White House Signals More Hands
White House Signals More Hands-On Approach to Oversight of AI Systems
From hands-off to hands-on. The Trump administration increasingly is taking a direct role in overseeing the release of the most powerful artificial intelligence (AI) models, marking a sharp turnaround from its previous policy of removing regulations that might hamper U.S. development of the technology.
Last week, the White House lifted the export restrictions it had imposed on Anthropic’s Mythos 5 and Fable 5 models, allowing the company to restore broader access to the powerful AI systems in the U.S. and overseas. The reversal came after Anthropic agreed to include guardrails meant to limit the chances that Fable 5’s cyber capabilities would be abused.
At nearly the same time, the administration reached an agreement with OpenAI to limit access to the ChatGPT-maker’s latest model, GPT 5.6, to a handful of U.S. companies and organizations approved to by the White House. According to Politico, OpenAI initially had not planned to restrict access to the general-use model, but hit pause on the rollout at the White House’s request and in consultation with the Office of Science and Technology Policy and the Office of the National Cyber Director.
The latest White House moves offer a stark contrast with the administration’s initial stance regarding AI development. Shortly after taking office, Trump rescinded his predecessor’s executive order establishing federal standards for AI safety and security, Americans’ privacy, advancing equity and civil rights, protecting consumers and workers, promoting innovation and competition, and advancing American AI leadership. In its place, the Trump administration issued a National AI Legislative Framework calling for an across the board rollback of federal regulations it considered unduly burdensome on AI developers and development and sought to preempt state laws regulating the technology.
The release of Mythos and Fable, however, with their capability to identify and exploit cyber vulnerabilities, triggered a reevaluation within the White House of its hands-off approach.

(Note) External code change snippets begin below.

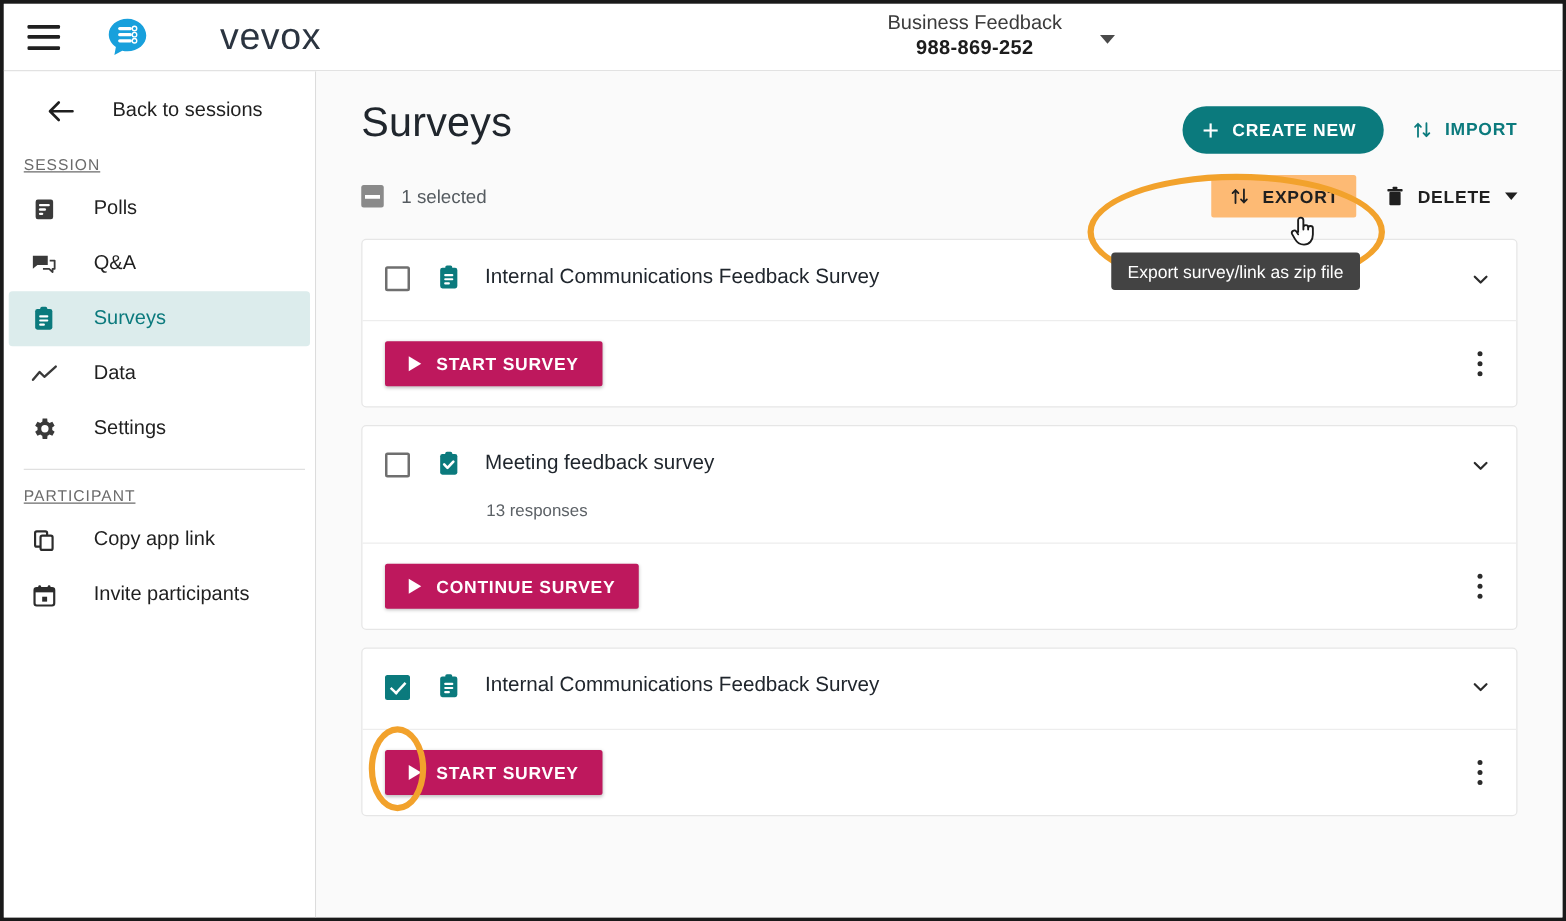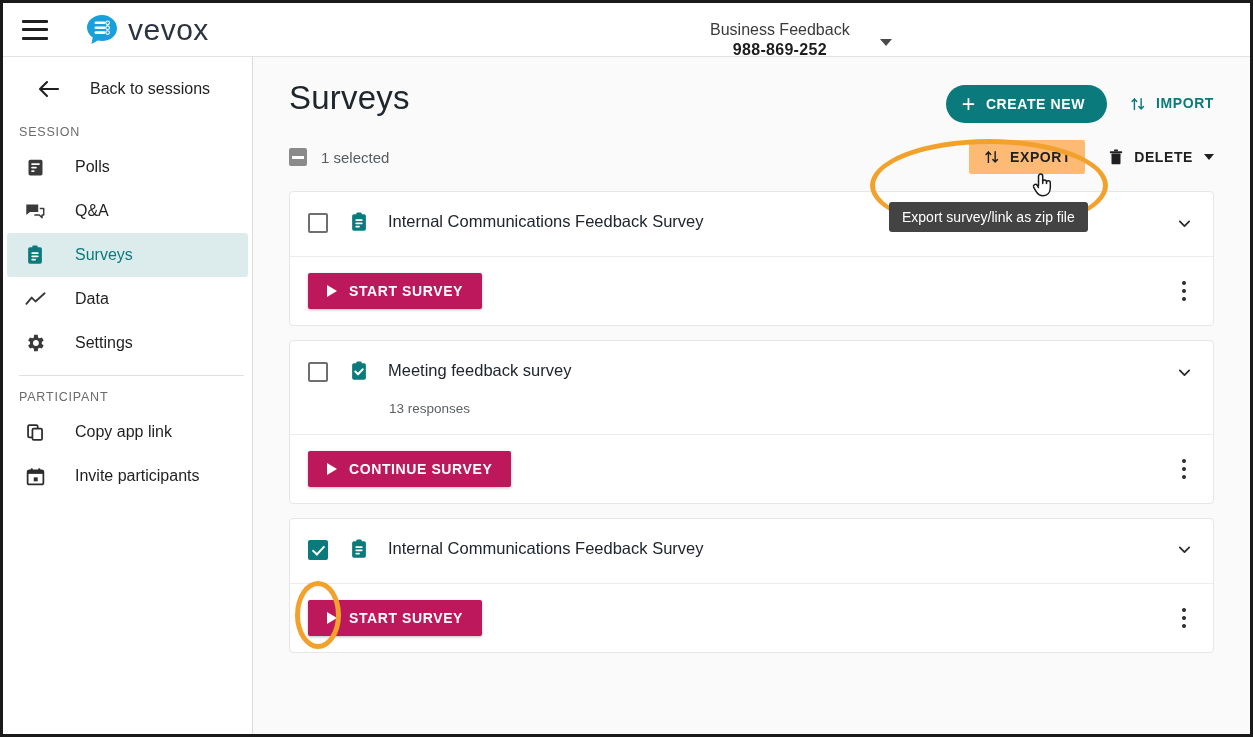--- a/index.html
+++ b/index.html
@@ -51,6 +51,7 @@
     align-items: center;
     margin-left: 37px;
     cursor: pointer;
+    gap: 48px;
   }
   .brand-mark { width: 34px; height: 34px; }
   .brand-text {

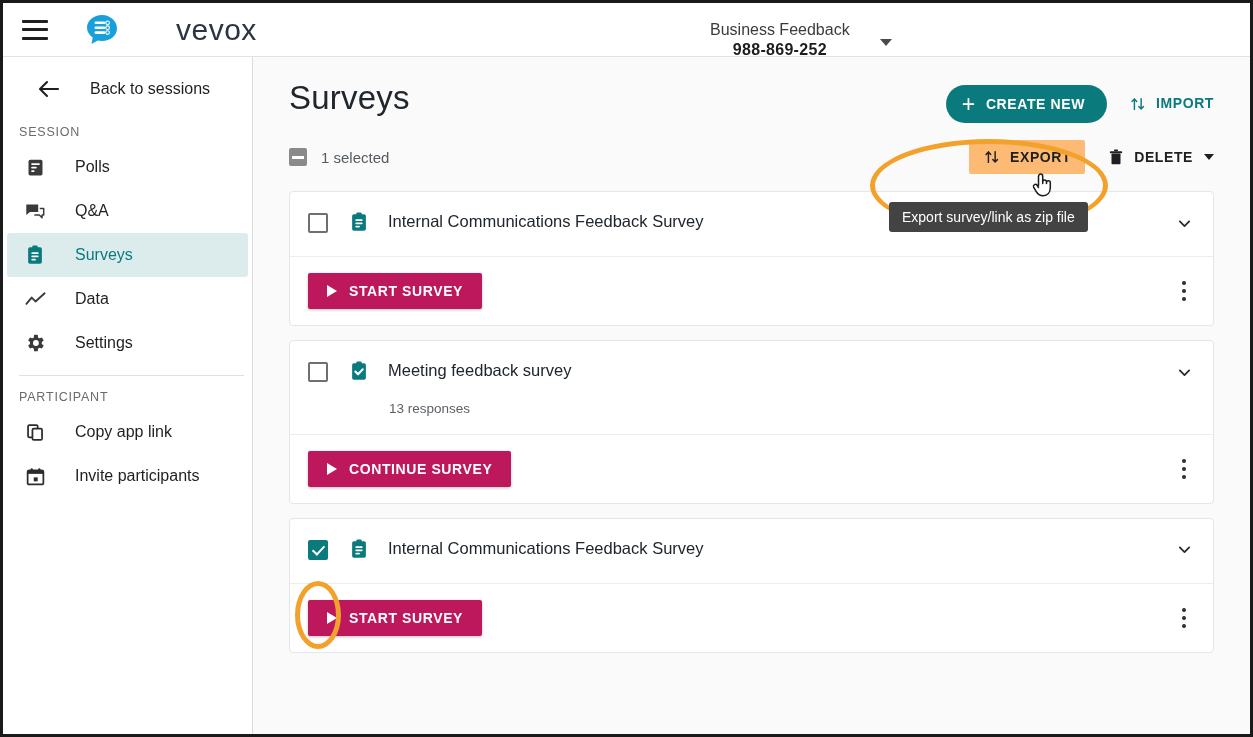--- a/index.html
+++ b/index.html
@@ -64,7 +64,7 @@
   .session-block {
     position: absolute;
     left: 707px;
-    top: 17px;
+    top: 6px;
     display: flex;
     align-items: center;
     cursor: pointer;

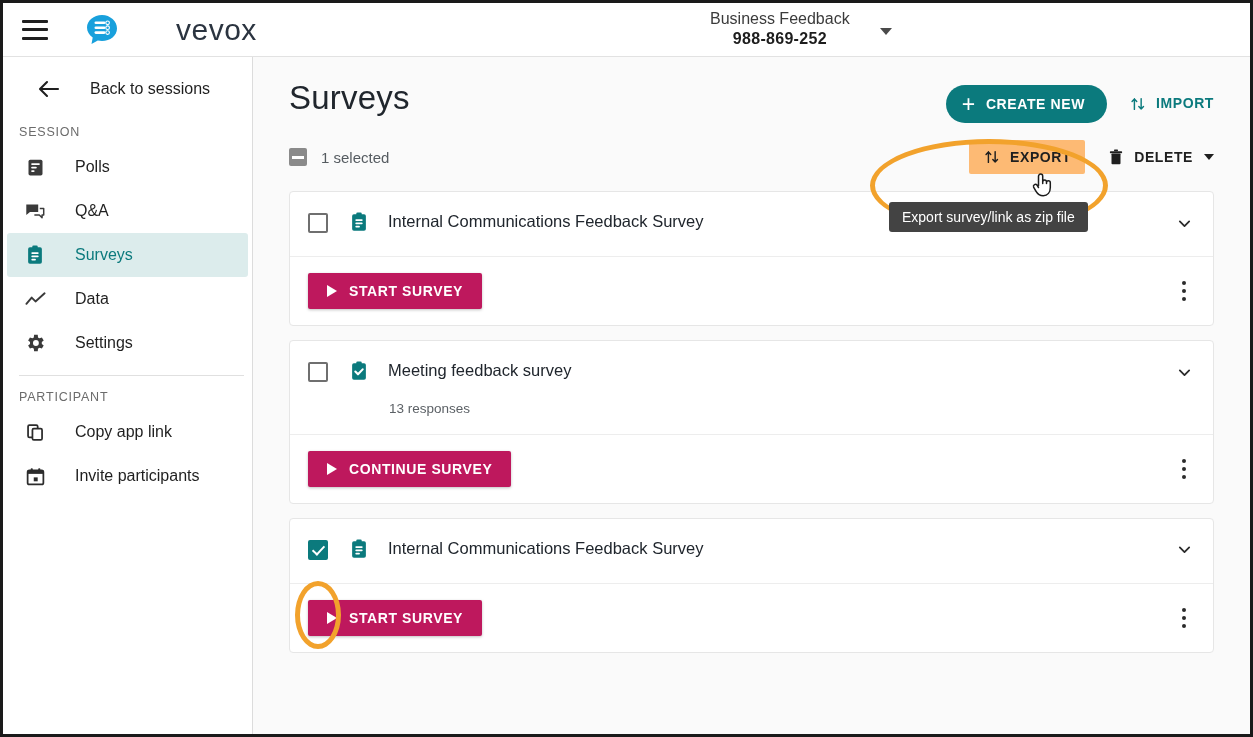--- a/index.html
+++ b/index.html
@@ -108,6 +108,7 @@
     padding-left: 16px;
     margin-top: 14px;
     margin-bottom: 6px;
+    text-decoration: underline;
   }
   .nav-item {
     display: flex;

According to The National News Desk, supporters of the new approach say stronger oversight is necessary to keep pace with rapidly evolving capabilities and to prevent potential national security threats before they emerge, although critics remain skeptical of direct government direction of AI developers’ release plans.
Either way, both AI companies and the federal government see a need to renegotiate the terms of engagement. Last week, OpenAI floated a proposal to hand the government a 5% stake in the company in a bid to defuse growing tensions with the White House. The stake would be worth $42.6 billion based on OpenAI’s current $852 billion valuations. OpenAI CEO Sam Altman had previously discussed the government taking similar size stakes in each of the leading AI companies, including Anthropic, Google and Meta.
In a June executive order, meanwhile, the White House announced a policy “to promote AI innovation and security by working collaboratively with the private sector to modernize government and private sector information systems and harden them against external threats.” As part of that new policy, the order directed the Departments of Homeland Security and Defense, along with the Committee on National Security Systems, to take “appropriate and expeditious action” consistent with the purpose of the order.
As regulators and industry leaders each try to navigate a changing landscape, reordering the balance among innovation, security and oversight is rapidly becoming one of the defining policy questions of the AI era.